The Los Angeles County Department of Arts and Culture announced on Tuesday the official adoption of a new Countywide Cultural Policy by the Los Angeles County Board of Supervisors, a policy that they are proudly proclaiming as “the first of its kind in the nation.”

Promising robust and intentional investment in cultural infrastructure that supports artists and nonprofit cultural organizations, the policy recognizes in its text that a system of interdepartmental coordination, accountability, and deliberately crafted, pragmatic inclusivity has not only value but urgency. The policy is the result of a process that began like everything in government, with endless committees and approval to fund studies which generated more committees and eventually the text of this policy. However the timing of its official adoption this week could not be more salient, as the issues it tackles are currently top of mind.

“Arts and culture play a critical role in the economic and social resiliency of L.A. County, not just in our recovery from the COVID-19 pandemic and recent civil unrest, but also in the long-term health and vitality of our community,” said Los Angeles County Supervisor Hilda L. Solis in a statement. “By adopting the Countywide Cultural Policy, L.A. County prioritizes equity in the arts and recognizes that cultural inclusion is vital to the health and well-being of our communities.”

A notable passage from the Policy’s text includes that acknowledgement that, “Despite the many benefits of the arts, due to historic and systemic inequity and disinvestment, not all communities have had equal access to cultural resources, representation, public sector investments, and opportunities to participate in cultural life through the arts. Ensuring access to the arts and cultural equity is important for the long-term viability of the cultural sector and quality of life for all in the county.”

Along with a number of specific plans to include and incorporate the arts across more departments within government as well as in more actions across all aspects of the civic landscape, the text further calls out the need to “Identify ways to acknowledge Indigenous Peoples as traditional stewards of this land at county public events and ceremonial functions and celebrate the contributions of culture bearers and traditional arts practices of diverse communities.”

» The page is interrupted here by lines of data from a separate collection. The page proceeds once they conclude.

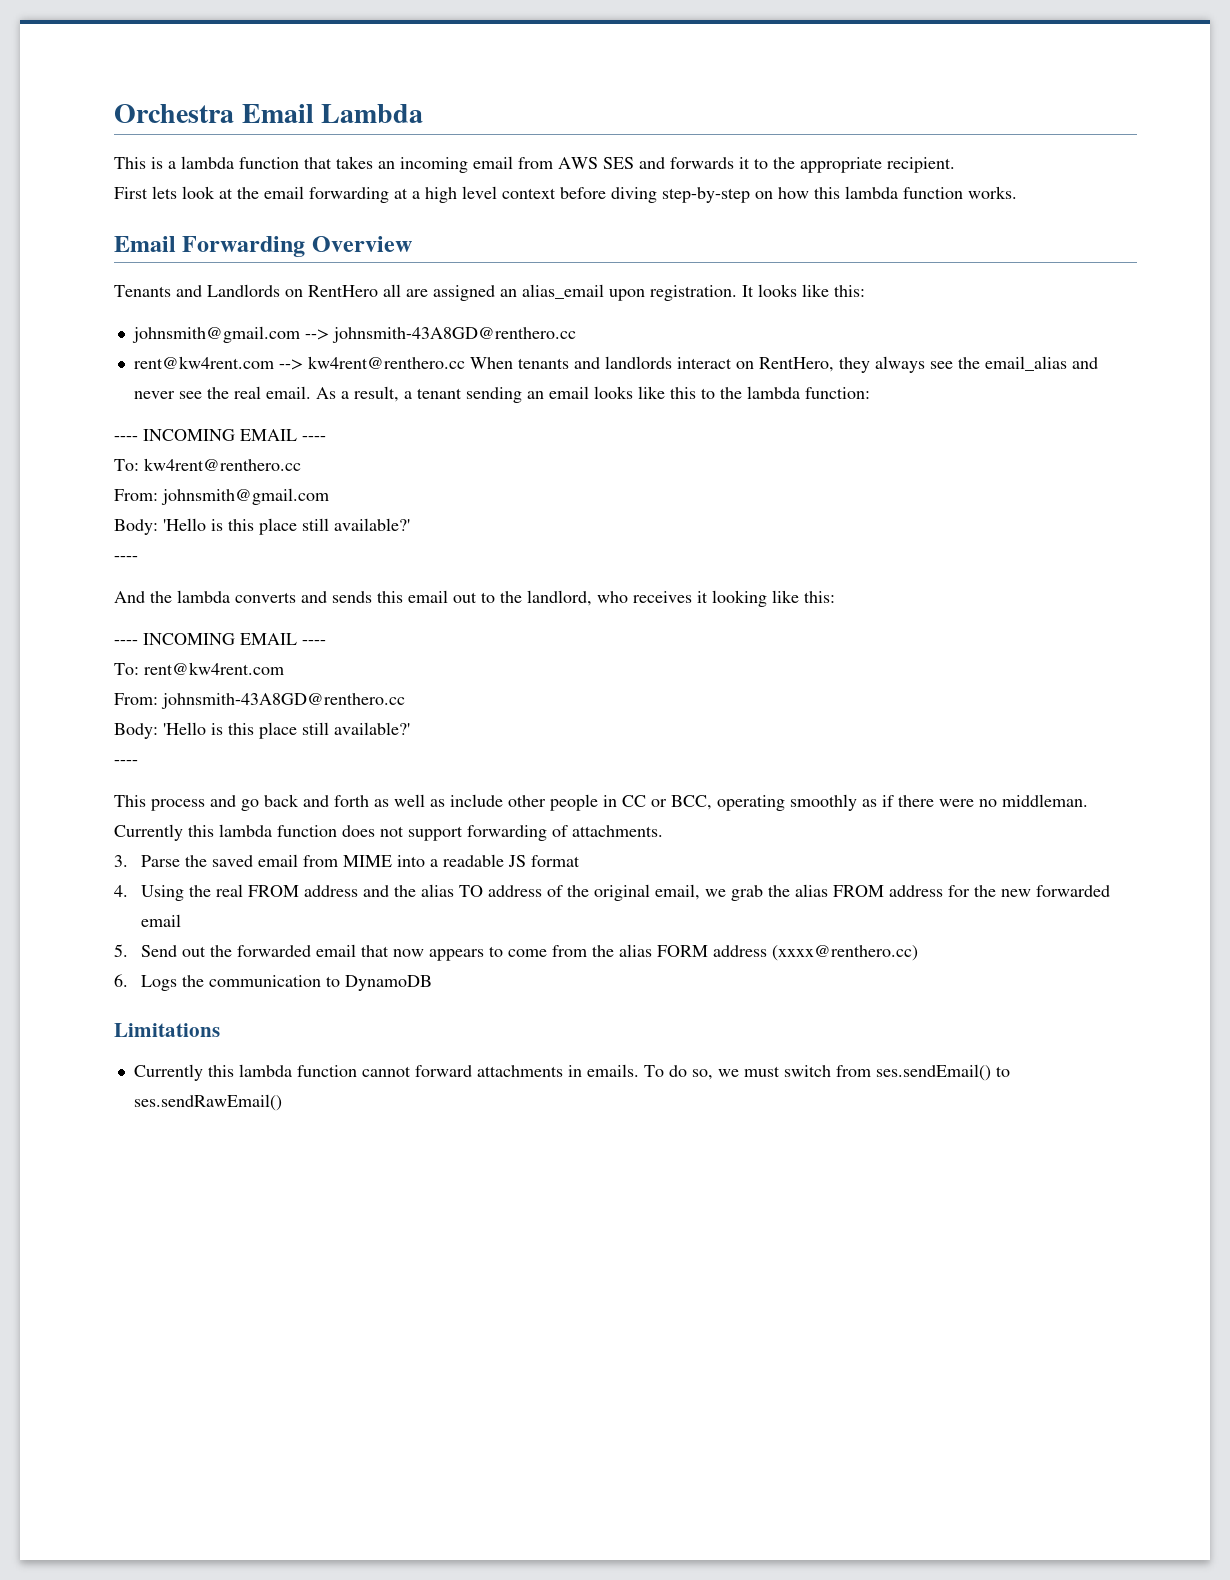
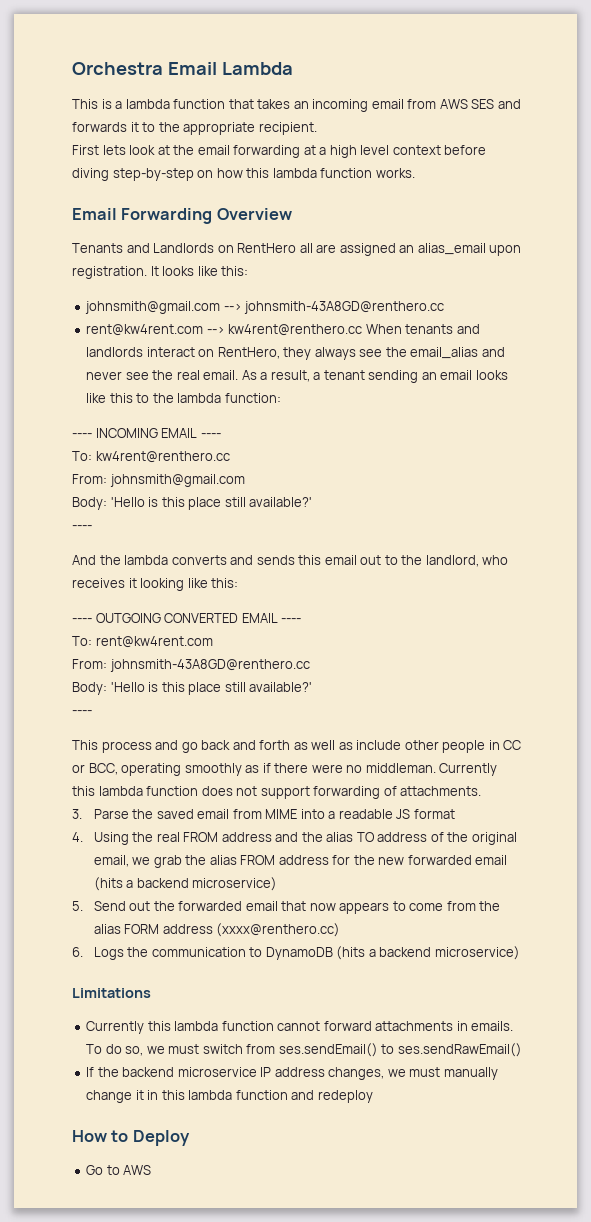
  And the lambda converts and sends this email out to the landlord, who receives it looking like this:
- ---- INCOMING EMAIL ----
+ ---- OUTGOING CONVERTED EMAIL ----
- 4. Using the real FROM address and the alias TO address of the original email, we grab the alias FROM address for the new forwarded email
+ 4. Using the real FROM address and the alias TO address of the original email, we grab the alias FROM address for the new forwarded email (hits a backend microservice)
- 6. Logs the communication to DynamoDB
+ 6. Logs the communication to DynamoDB (hits a backend microservice)
+ If the backend microservice IP address changes, we must manually change it in this lambda function and redeploy
+ How to Deploy
+ Go to AWS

Also in a statement, Los Angeles County Department of Arts and Culture Director Kristin Sakoda writes, “Everyone has the right to participate fully in the cultural life of their community, to enjoy the arts and to benefit from them. Arts and culture have a role to play in addressing complex issues and supporting inclusion across sectors of our civic lives, from education, youth development, justice, and workforce to infrastructure, neighborhood revitalization, economy, health, well-being, and more. Investing in the arts is investing in our communities — now is a time to expand the ways we do that with a view to cultural equity.”